Republicans and Democrats are deadlocked on spending legislation, leading to a partial government shutdown and the furlough of about 800,000 federal employees. They’re also debating whether to raise the government’s borrowing authority. Failing to do so by Oct. 17 could trigger a default, President Barack Obama’s administration has said.
“If it goes one second beyond the debt limit, that will not do us in,” Buffett said. “If it goes a year beyond, I mean, that would be unbelievable.”
Republicans in the U.S. House stalled government-funding measures in an effort to delay or curtail the Affordable Care Act, Obama’s signature health-insurance law. Buffett today faulted the approach by some Republicans to budget negotiations.

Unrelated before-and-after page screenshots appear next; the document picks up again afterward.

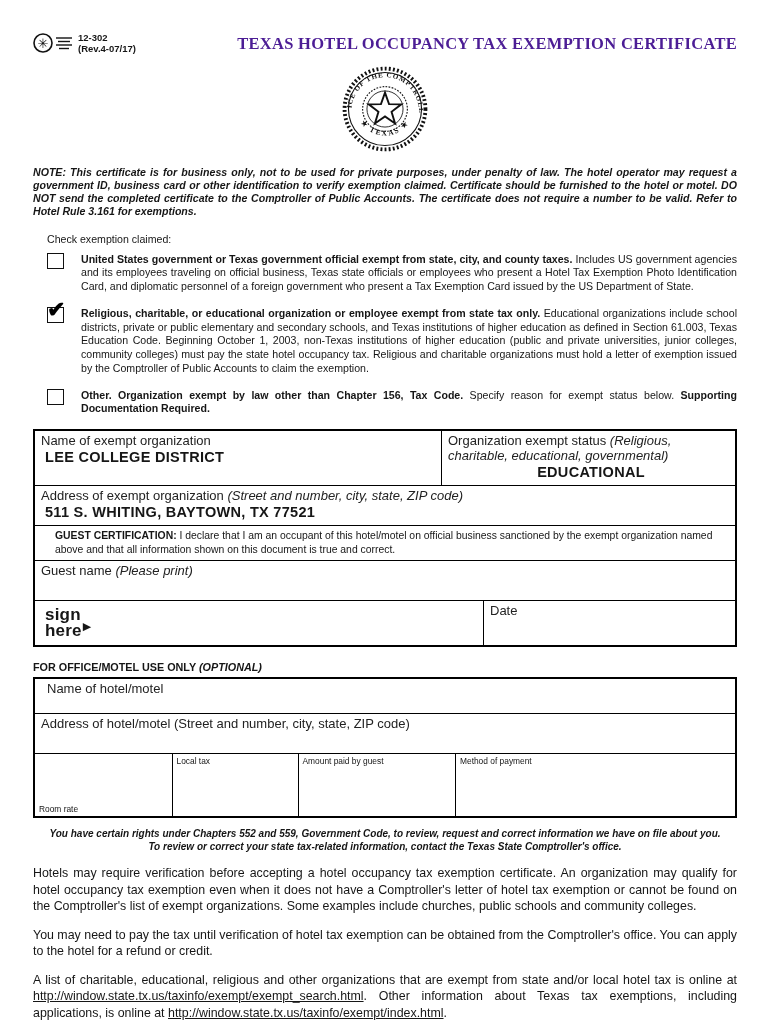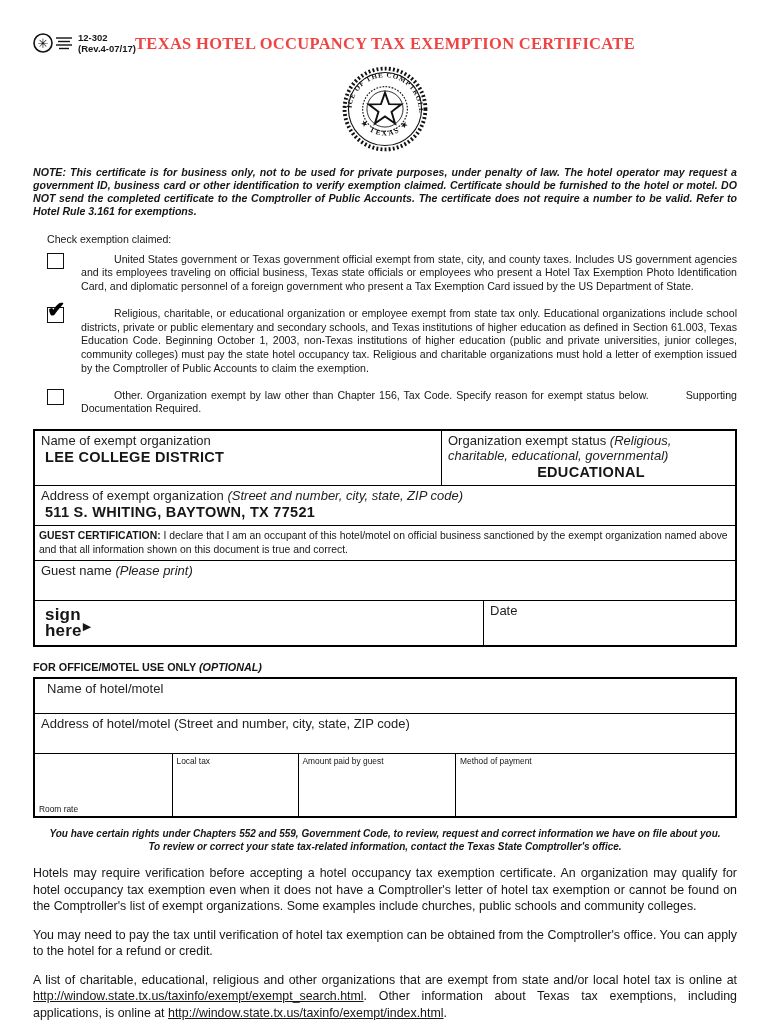"TEXAS HOTEL OCCUPANCY TAX EXEMPTION" .doc-title { color: #ef4444 -> #4c1d95; text-align: center -> right }
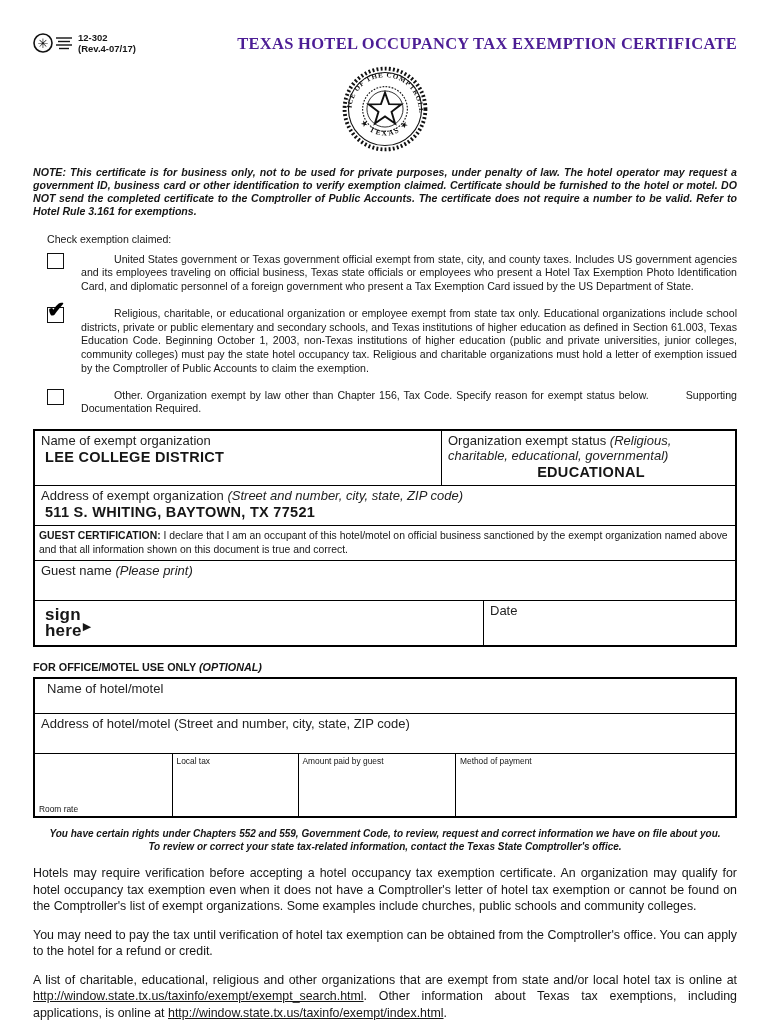"United States government or Texas" .cb-text b { font-weight: normal -> bold; margin-left: 33px -> none }
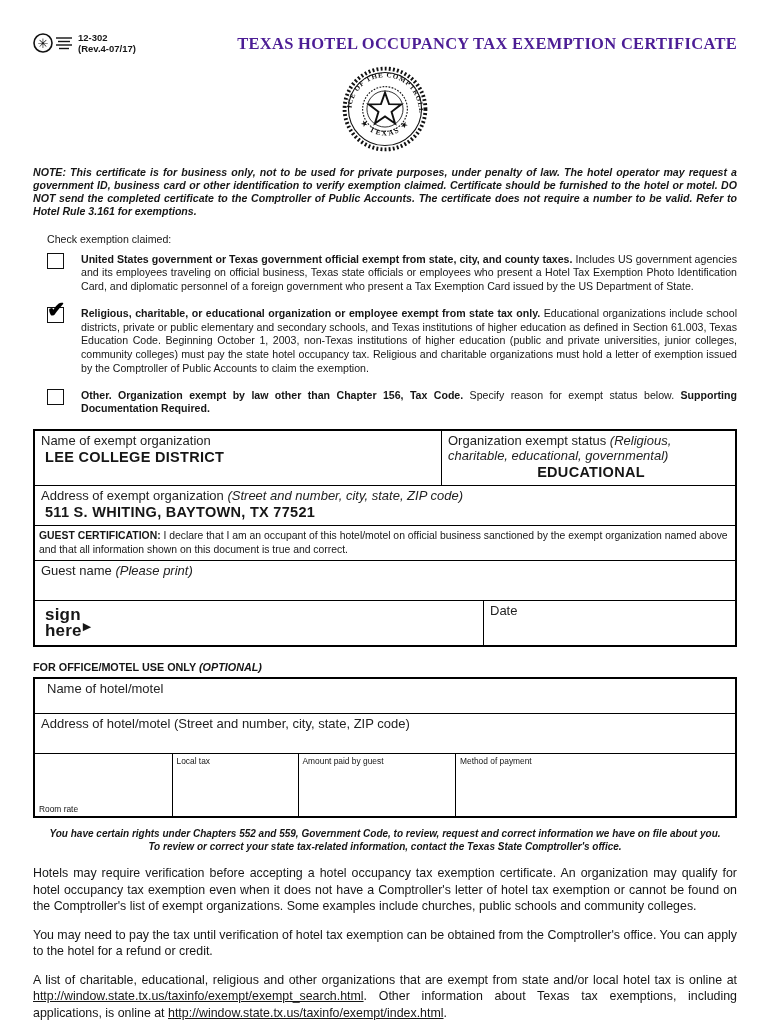"GUEST CERTIFICATION: I declare that" .guest-cert { padding: 3px 6px 4px 4px -> 3px 6px 4px 20px }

“When the United States government issues bonds, it says ‘the full faith and credit of the United States,’” Buffett said. “It didn’t say ‘the full faith and credit of the United States unless one political party is unhappy about some extraneous issue.’”
The benchmark 10-year Treasury yield was little changed at 2.63 percent at 8:48 a.m. in New York, according to Bloomberg Bond Trader prices. Treasuries lost 2.4 percent this year through yesterday after returning 2 percent in 2012, according to Bloomberg World Bond Indexes.
‘Bare Minimum’
Buffett, 83, has supported the president’s health legislation. In an interview with Bloomberg Television’s Betty Liu last year, he said it’s a “step in the right direction” on the top challenges facing the U.S. and its businesses.
Representative Jeb Hensarling, chairman of the House Financial Services Committee, described a delay of the individual mandate to purchase health insurance as the “bare minimum” Republicans should accept as part of the spending bill. And, he said, the party should attach other conditions to the debt ceiling.
“What’s going to hurt our economy is our failure to deal with our spending trajectory, which is going to bankrupt us,” the Texas Republican has said. “Anything that has ever passed for fiscal responsibility in Washington, D.C. has almost exclusively been attached to a debt ceiling.”
‘No Precedent’
Pacific Investment Management Co.’s Bill Gross and Goldman Sachs Group Inc. CEO Lloyd Blankfein are among financial executives who have said failing to raise the debt limit could disrupt the economy. Blankfein said yesterday after a meeting with Obama that members of Congress shouldn’t use the nation’s borrowing limit for political goals.
“There’s a precedent for a government shutdown; there’s no precedent for a default,” Blankfein said. “You can re-litigate these policy issues in a political forum, but you shouldn’t use the threat of causing the U.S. to fail on its obligations to repay its debt as a cudgel.”
Henry Paulson, who ran New York-based Goldman Sachs before Blankfein and served as Treasury Department secretary under Republican George W. Bush, joined Buffett today in the CNBC interview and agreed that Congress would resolve the dispute before too much damage is done to the country.
“These guys may threaten to take their mother hostage, but they’ll never hurt their mother,” Paulson said.